Derech Hashem — The Way of G-d 2:2:9

Everything mentioned in this chapter until now also helps to explain the conundrum of why the righteous sometimes suffer while the wrongful succeed 1 as well as the travails of the Afterlife in preparation for the World to Come. The success of the righteous in life, though, is based on other things as we’ll soon see 2.

All we’ve explained so far is rooted in the aforementioned preparation of a society of righteous in the World to Come 3. But things are different when it comes to one’s own specific situation, as we’ll see in the next chapter.

Footnotes:

1 See 2:2:5-6 especially for this.

The idea behind this in known as “Theodicy”, the art of justifying G-d’s ways to humankind. The truth be known, the natural world is seemingly very unfair in that chaos, randomness, and chance seems to rule so much of it, and violence, pain, and suffering often prevail (as it often must; for as the expression goes, “You have to break a lot of eggs to make an omelet”). What determines, for example, which cow is to be slaughtered over another one; which stone is to be displaced to clear the land; which pond will be undone by draught, etc.?
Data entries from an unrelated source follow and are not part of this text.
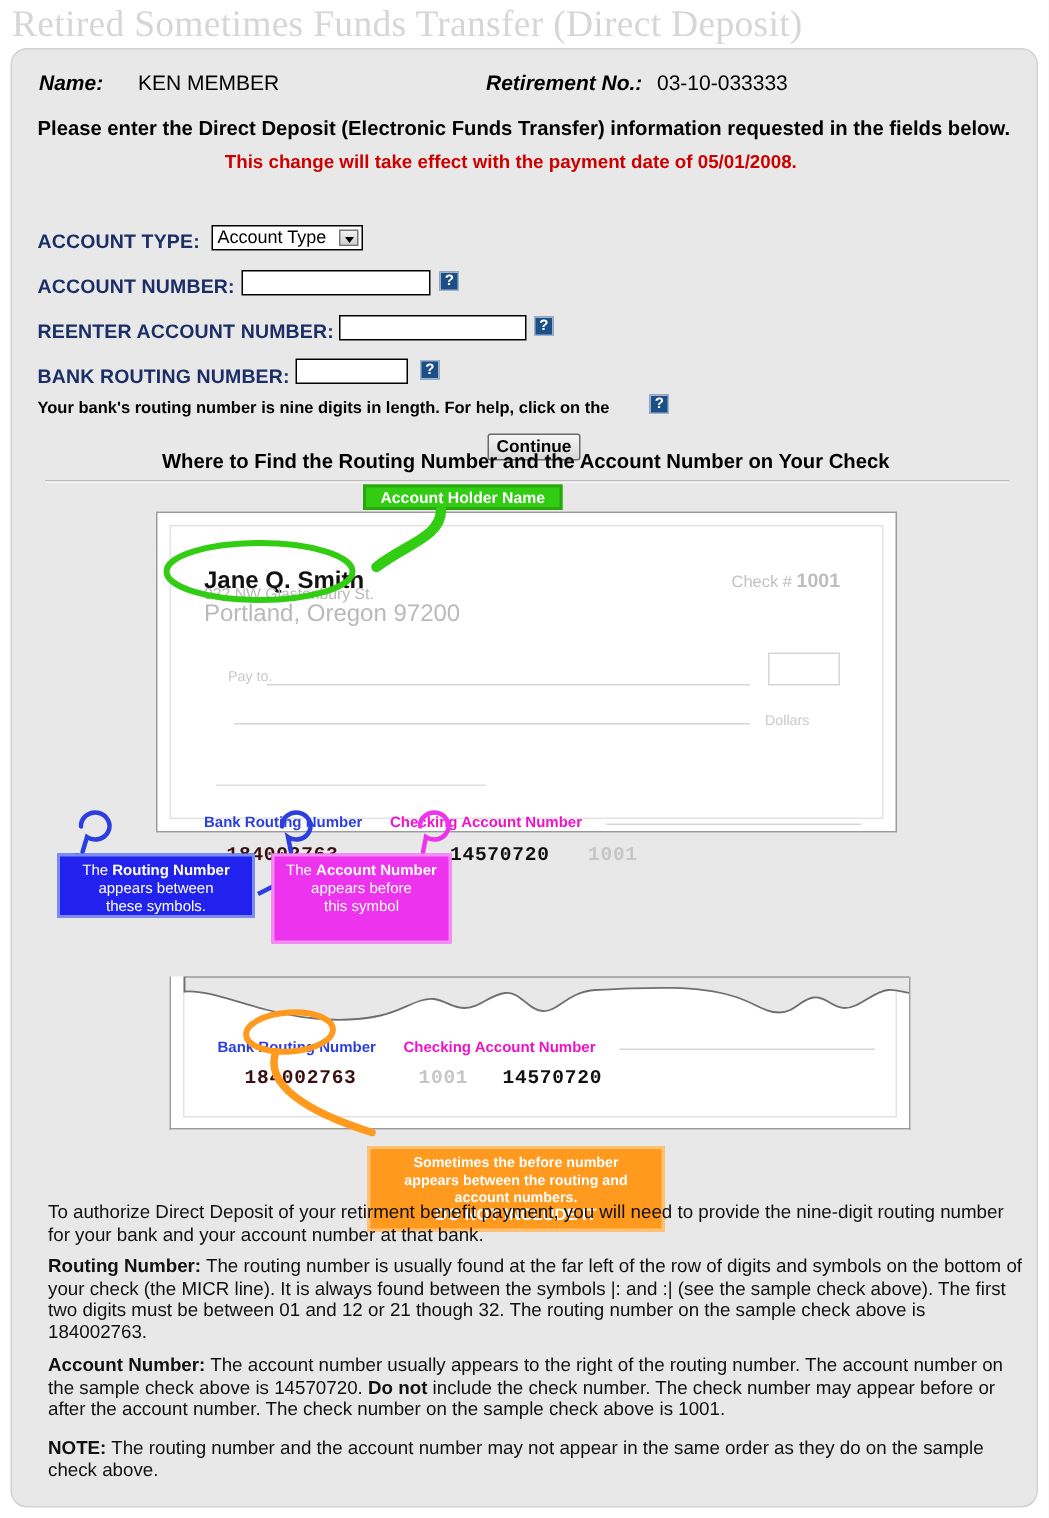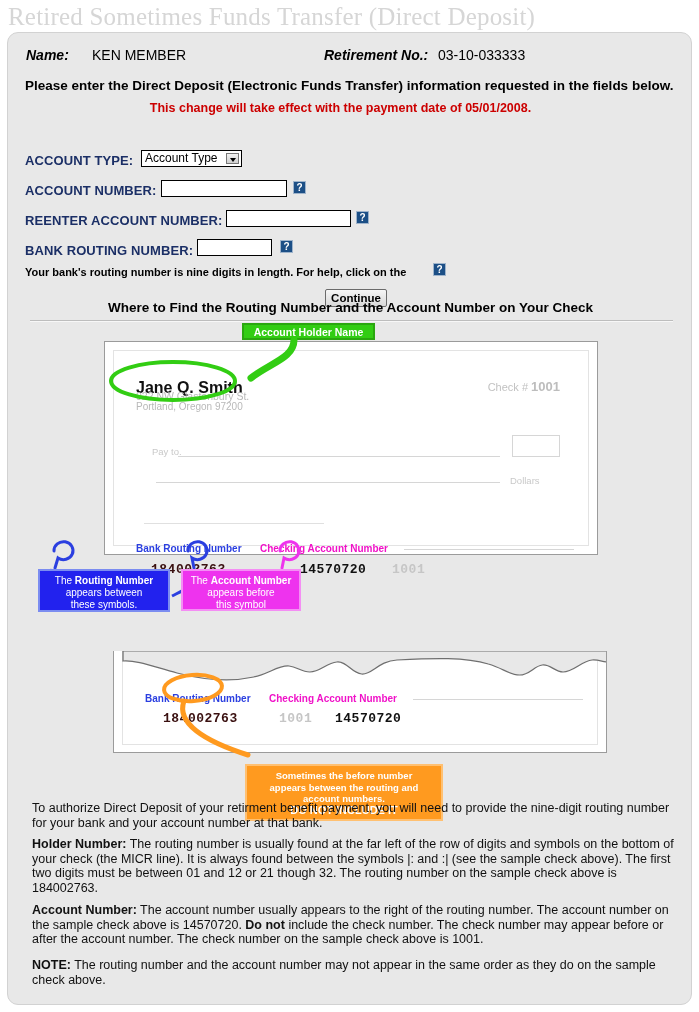--- a/index.html
+++ b/index.html
@@ -164,21 +164,21 @@
     position: absolute; left: 22px; top: 28px;
     font-size: 16px; font-weight: bold; color:#111;
     white-space: nowrap;
   }
   .holder-addr1 {
     position: absolute; left: 22px; top: 39px;
     font-size: 10.5px; color:#b9b9b9; white-space: nowrap;
   }
   .holder-addr2 {
     position: absolute; left: 22px; top: 50px;
-    font-size: 10px; color:#b9b9b9; white-space: nowrap;
+    font-size: 16px; color:#b9b9b9; white-space: nowrap;
   }
   .check-num {
     position: absolute; right: 28px; top: 28px;
     font-size: 11px; color:#c2c2c2; white-space: nowrap;
   }
   .check-num b { font-size: 13px; color:#bdbdbd; }
   .payto {
     position: absolute; left: 38px; top: 95px;
     font-size: 9.5px; color:#c9c9c9;
   }
@@ -379,21 +379,21 @@
 
       <path d="M 272 538 C 268 552, 252 556, 240 563" stroke="#ee33ee" stroke-width="3" fill="none"></path>
     </svg>
 
     <div class="cbox cbox-blue" style="left:30px; top:536px; width:132px; height:43px;">
       <div><span>The </span><b>Routing Number</b></div>
       <div>appears between</div>
       <div>these symbols.</div>
     </div>
 
-    <div class="cbox cbox-mag" style="left:173px; top:536px; width:120px; height:42px;">
+    <div class="cbox cbox-mag" style="left:173px; top:536px; width:120px; height:60px;">
       <div><span>The </span><b>Account Number</b></div>
       <div>appears before</div>
       <div>this symbol</div>
     </div>
 
     <div class="check2-wrap">
       <div class="check2-inner">
         <svg class="torn" viewBox="0 0 476 30" preserveAspectRatio="none">
           <path d="M0,0 L0,10 C14,9 30,16 52,22 C78,29 104,31 126,26 C140,23 150,14 160,15
                    C168,16 172,21 180,21 C190,21 196,12 206,11 C216,10 220,22 230,23
@@ -419,21 +419,21 @@
     <div class="orange-box">
       <div>Sometimes the before number</div>
       <div>appears between the routing and</div>
       <div>account numbers.</div>
       <div class="shout">DO NOT INCLUDE IT</div>
     </div>
 
     <div class="para" style="top:768px;">To authorize Direct Deposit of your retirment benefit payment, you will need to provide the nine-digit routing number for your bank and your account number at that bank.</div>
 
     <div class="para" style="top:804px;">
-      <b>Holder Number:</b><span> The routing number is usually found at the far left of the row of digits and symbols on the bottom of your check (the MICR line). It is always found between the symbols |: and :| (see the sample check above). The first two digits must be between 01 and 12 or 21 though 32. The routing number on the sample check above is 184002763.</span>
+      <b>Routing Number:</b><span> The routing number is usually found at the far left of the row of digits and symbols on the bottom of your check (the MICR line). It is always found between the symbols |: and :| (see the sample check above). The first two digits must be between 01 and 12 or 21 though 32. The routing number on the sample check above is 184002763.</span>
     </div>
 
     <div class="para" style="top:870px;">
       <b>Account Number:</b><span> The account number usually appears to the right of the routing number. The account number on the sample check above is 14570720. </span><b>Do not</b><span> include the check number. The check number may appear before or after the account number. The check number on the sample check above is 1001.</span>
     </div>
 
     <div class="para" style="top:925px;">
       <b>NOTE:</b><span> The routing number and the account number may not appear in the same order as they do on the sample check above.</span>
     </div>
 

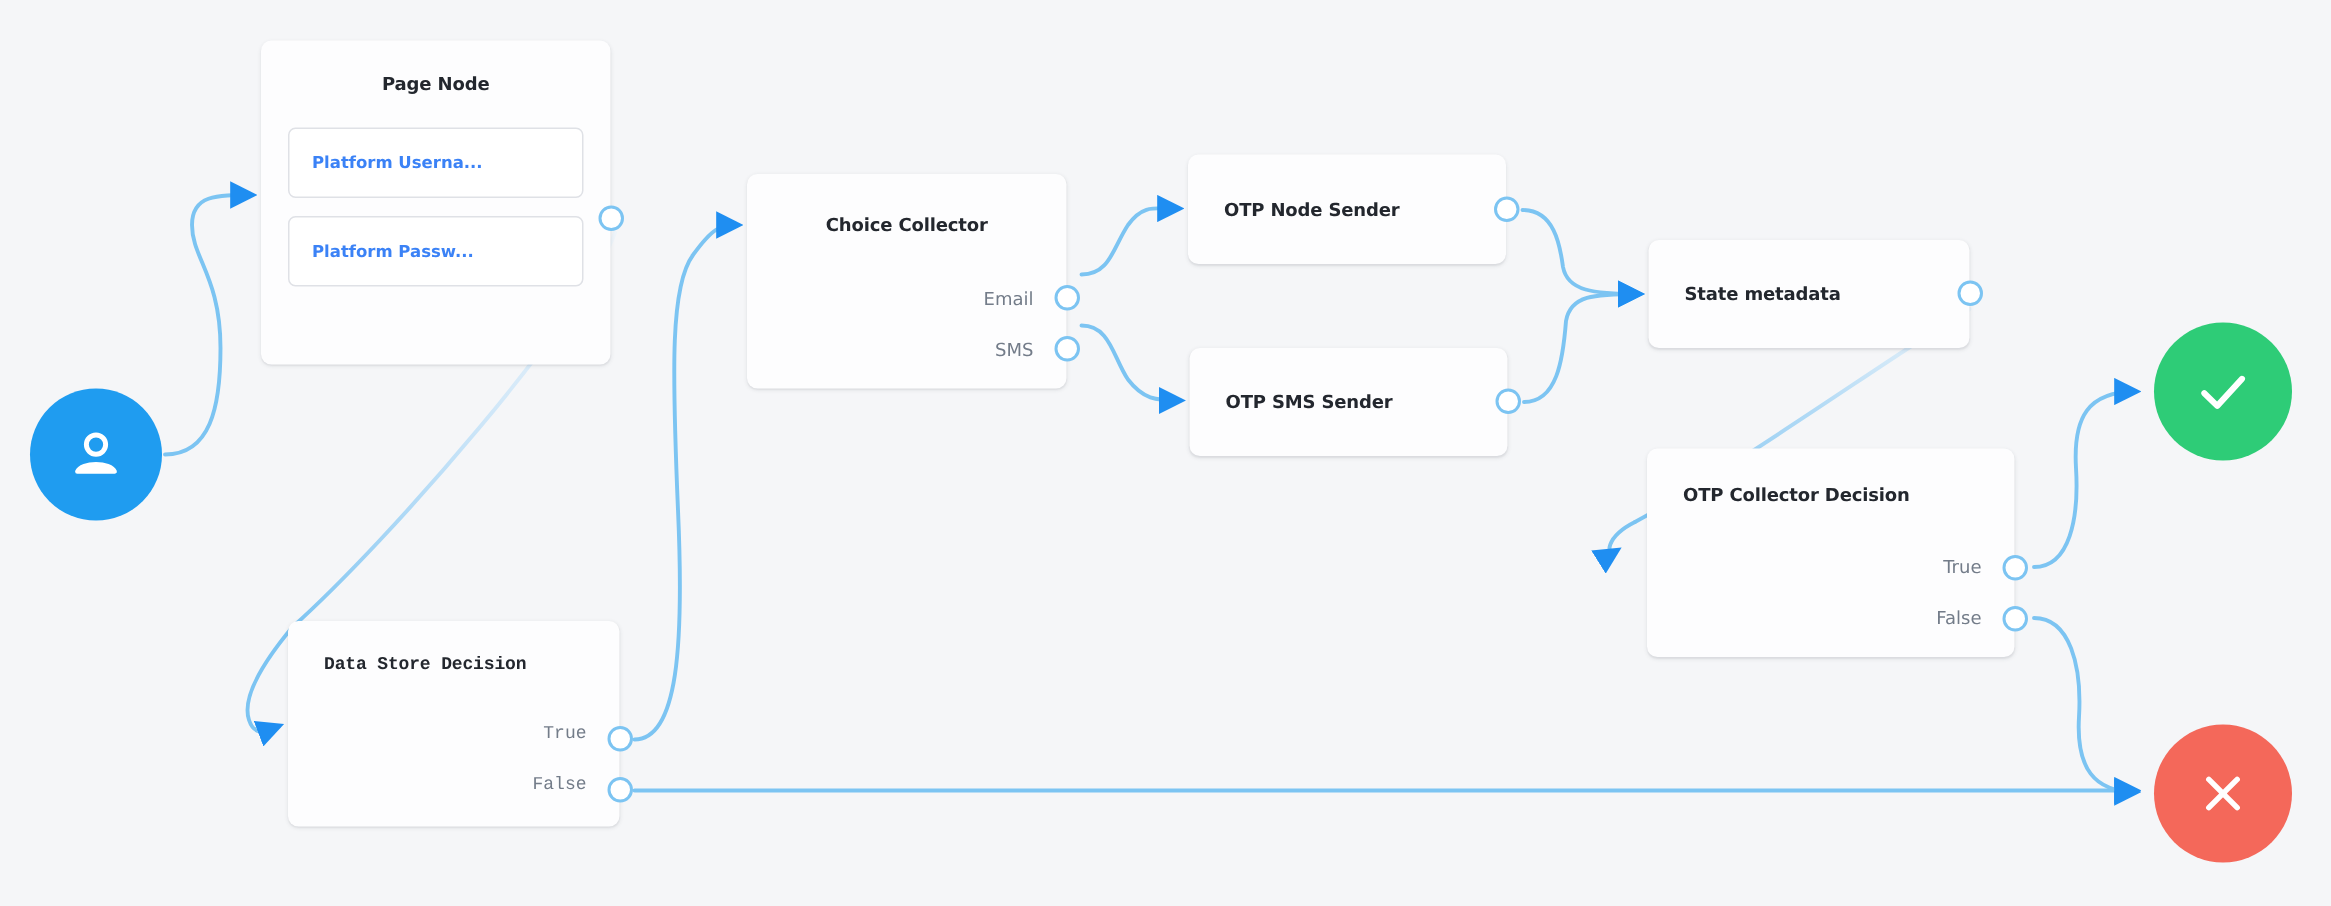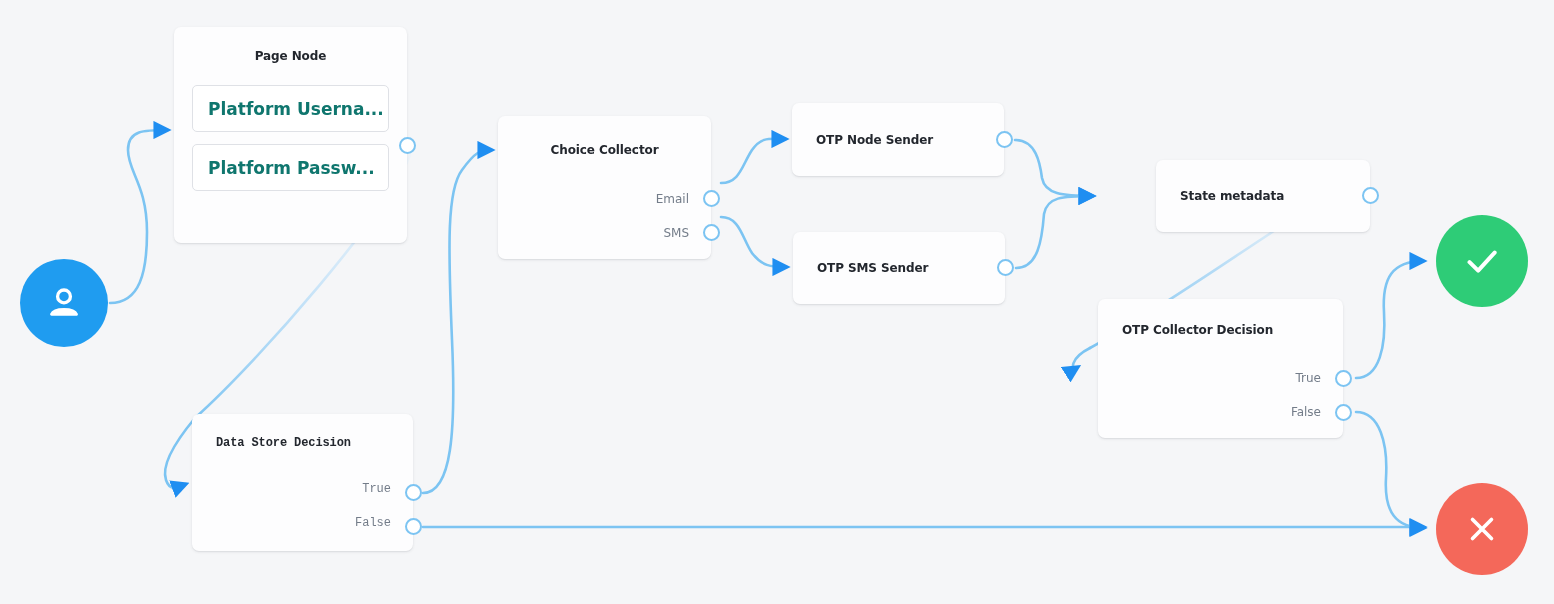--- a/index.html
+++ b/index.html
@@ -55,39 +55,39 @@
   }
   .field {
     margin: 0 18px 12px 18px;
     height: 47px;
     border: 1px solid #dfe1e6;
     border-radius: 5px;
     background: #ffffff;
     display: flex;
     align-items: center;
     padding-left: 15px;
-    font-size: 17px;
+    font-size: 11px;
     font-weight: 700;
-    color: #0f766e;
+    color: #3b82f6;
     white-space: nowrap;
     overflow: hidden;
   }
   #node-page .fields { margin-top: 22px; }
 
   
   #node-choice {
     left: 498px; top: 116px;
     width: 213px; height: 143px;
   }
   #node-choice .title-center { padding-top: 27px; }
 
   
   #node-otp-email { left: 792px; top: 103px; width: 212px; height: 73px; }
   #node-otp-sms   { left: 793px; top: 232px; width: 212px; height: 72px; }
-  #node-state     { left: 1156px; top: 160px; width: 214px; height: 72px; }
+  #node-state     { left: 1099px; top: 160px; width: 214px; height: 72px; }
   #node-otp-dec   { left: 1098px; top: 299px; width: 245px; height: 139px; }
   #node-datastore { left: 192px; top: 414px; width: 221px; height: 137px; font-family: Liberation Mono, monospace; }
 
   .plain-title {
     height: 100%;
     display: flex;
     align-items: center;
   }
Things are of course different though when it comes to explaining the seeming anarchy of the human situation, as to why some people suffer and others thrive — especially when it comes to elucidating how G-d rewards and punishes the righteous and wrongful.

This is a vast and millennia-long conversation that begins in the belief in an omnipotent G-d who is just, versus the lack of same, G-d forbid. And it continues from there to the equally weighty discussion of the extent of G-d’s providence — whether it begins and ends with humankind or it extends to animals and maybe even inanimate objects. But this is an immense topic that’s far beyond our discussions here.

Theodicy itself is discussed very, very widely in Jewish sources, from the Book of Job from beginning to end, to the Talmud (Berachot 7a, Ta’anit 11a), by the likes of Ibn Pakuda (Chovot HaLevovot 4:3), Rambam (Moreh Nevuchim 3:23, 51), Ramban (Drasha al Divrei Kohelet and Hakdamah to Peirush l’Sefer Iyov), to the Zohar (2, p. 10b), the Kabbalists, etc.

In any event, Ramchal himself has addressed this to a degree in this chapter as well as in 2:3:8 below and in Da’at Tevunot 166.

2 See Chapters 3-4 below.

3 See 2:2:2.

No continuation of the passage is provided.